*** Supplied data ***
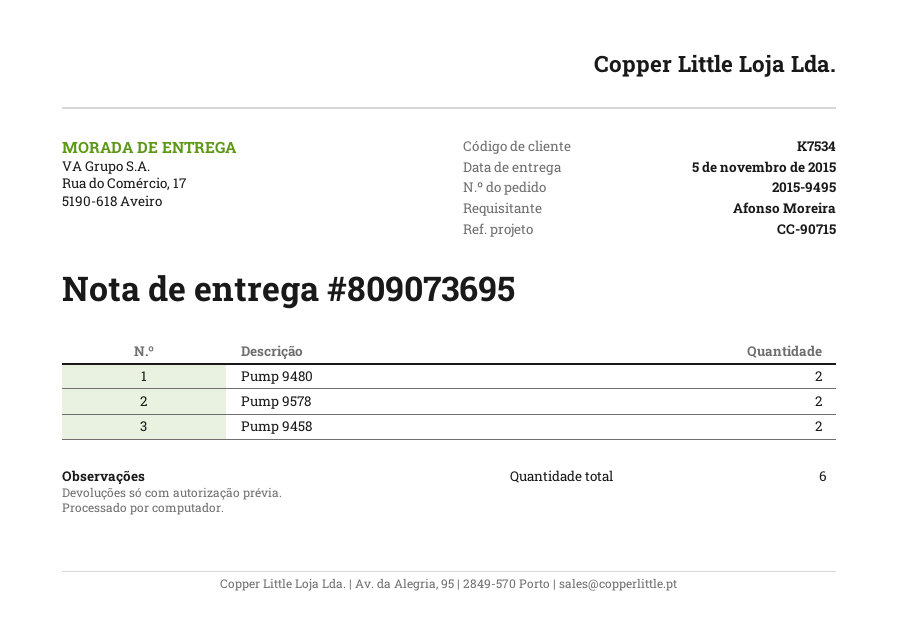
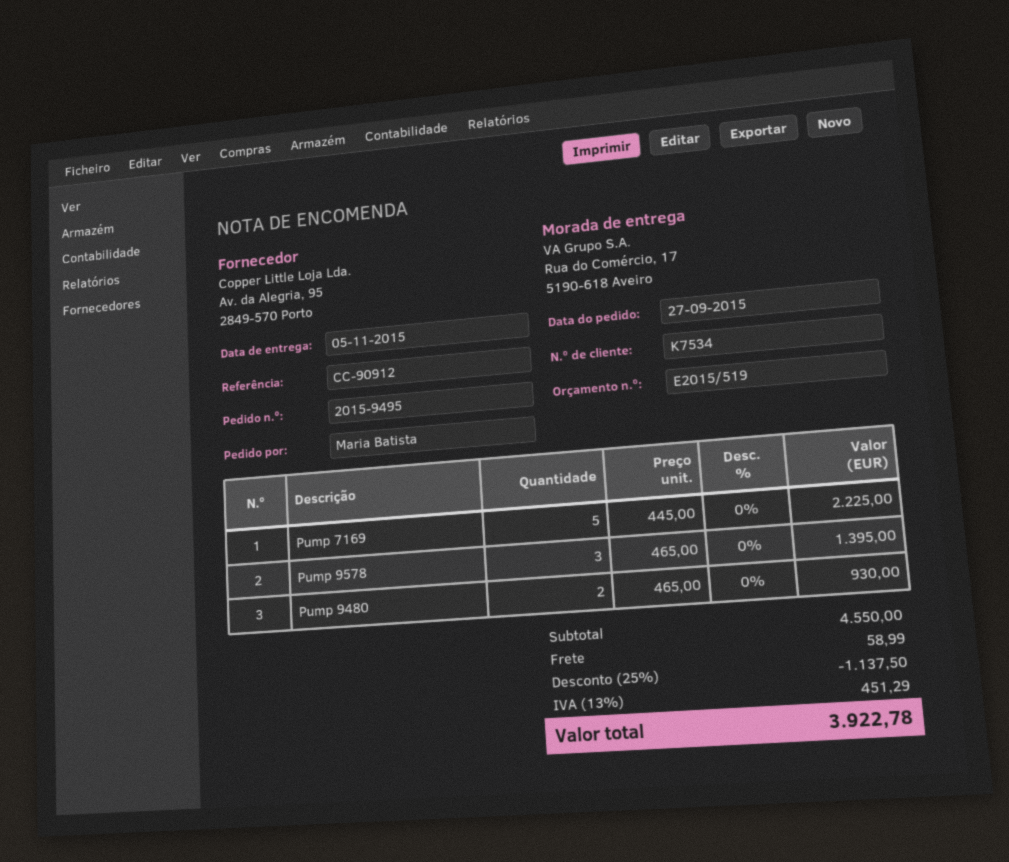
reference: CC-90715 -> CC-90912
ordered by: Afonso Moreira -> Maria Batista
Pump 9578: 2 -> 3
Pump 9458: 2 -> none
Pump 7169: none -> 5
*** End of Supplied data ***
* _Task objective_
What is needed is a word-for-word copy of the records above, excluding pictures.

* _Answer area_
reference: CC-90715 -> CC-90912
ordered by: Afonso Moreira -> Maria Batista
Pump 9578: 2 -> 3
Pump 9458: 2 -> none
Pump 7169: none -> 5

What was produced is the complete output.